(Web document revisions)
:::

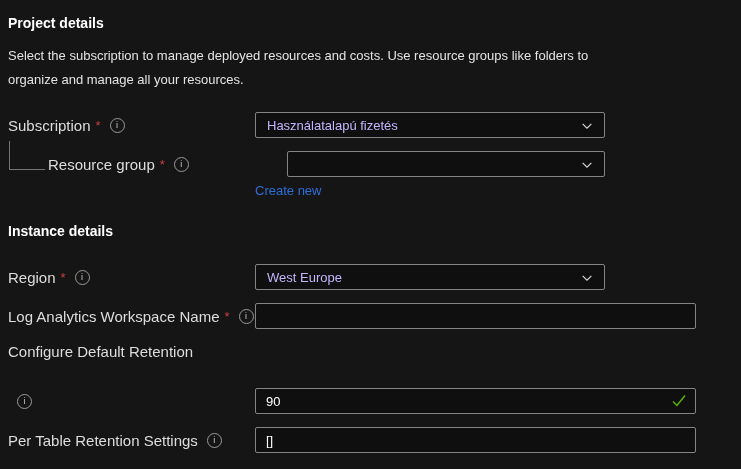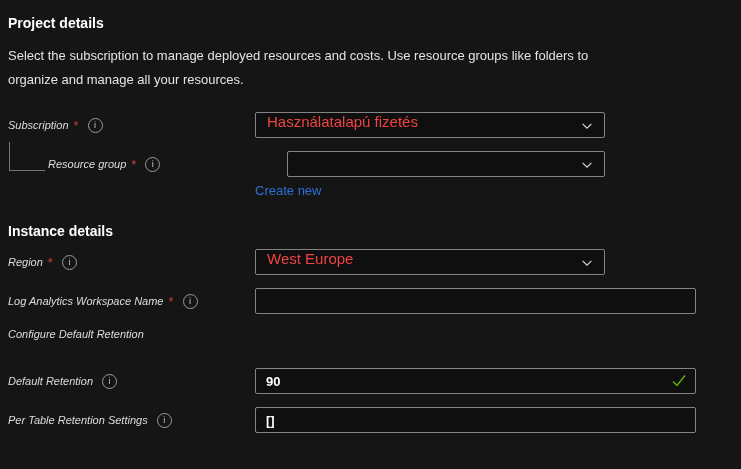"Subscription" .label { font-size: 11px -> 15px; font-style: italic -> none }
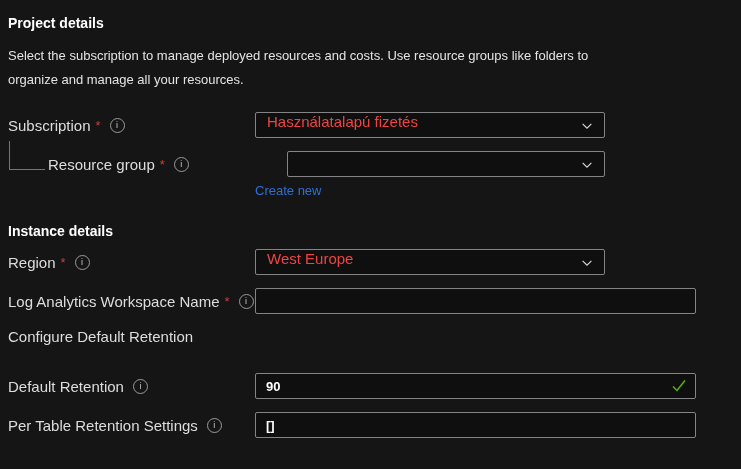"Használatalapú fizetés" .control { align-items: none -> center; color: #ef4444 -> #c4b5fd; font-size: 15px -> 13px }
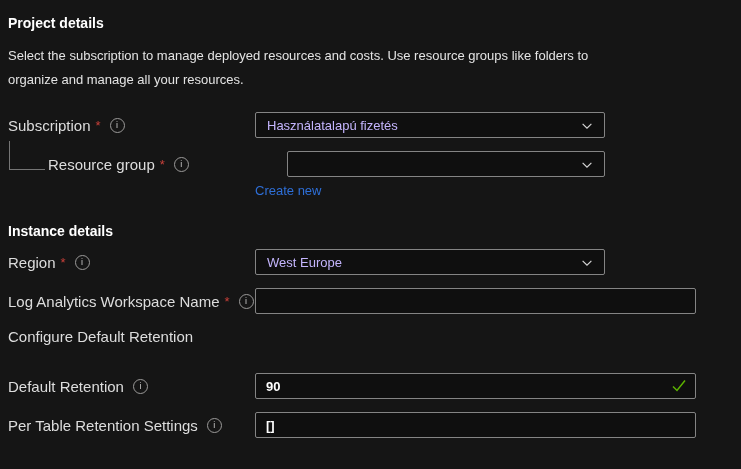"Region" .row-region { margin-top: 9px -> 24px }
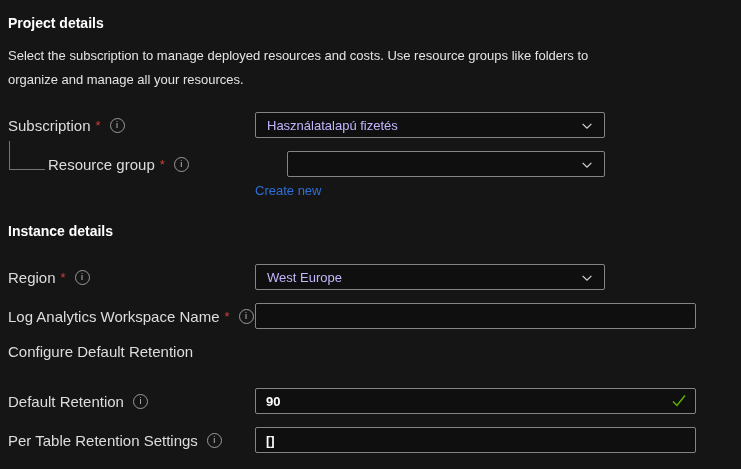"Default Retention" span.label { html: <span>Default Retention</span> -> none }
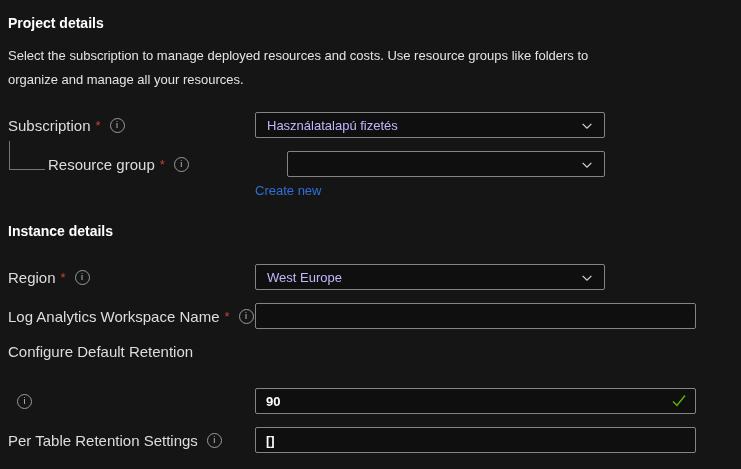"90" input.text-input { font-weight: bold -> none }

:::

*YOUR ASSIGNMENT:* Retype, exactly as written, each line from the one containing "margin-top: 9px ->" through the end of the data above, and leave out every picture.

*WRITTEN REPLY:*
"Region" .row-region { margin-top: 9px -> 24px }
"Default Retention" span.label { html: <span>Default Retention</span> -> none }
"90" input.text-input { font-weight: bold -> none }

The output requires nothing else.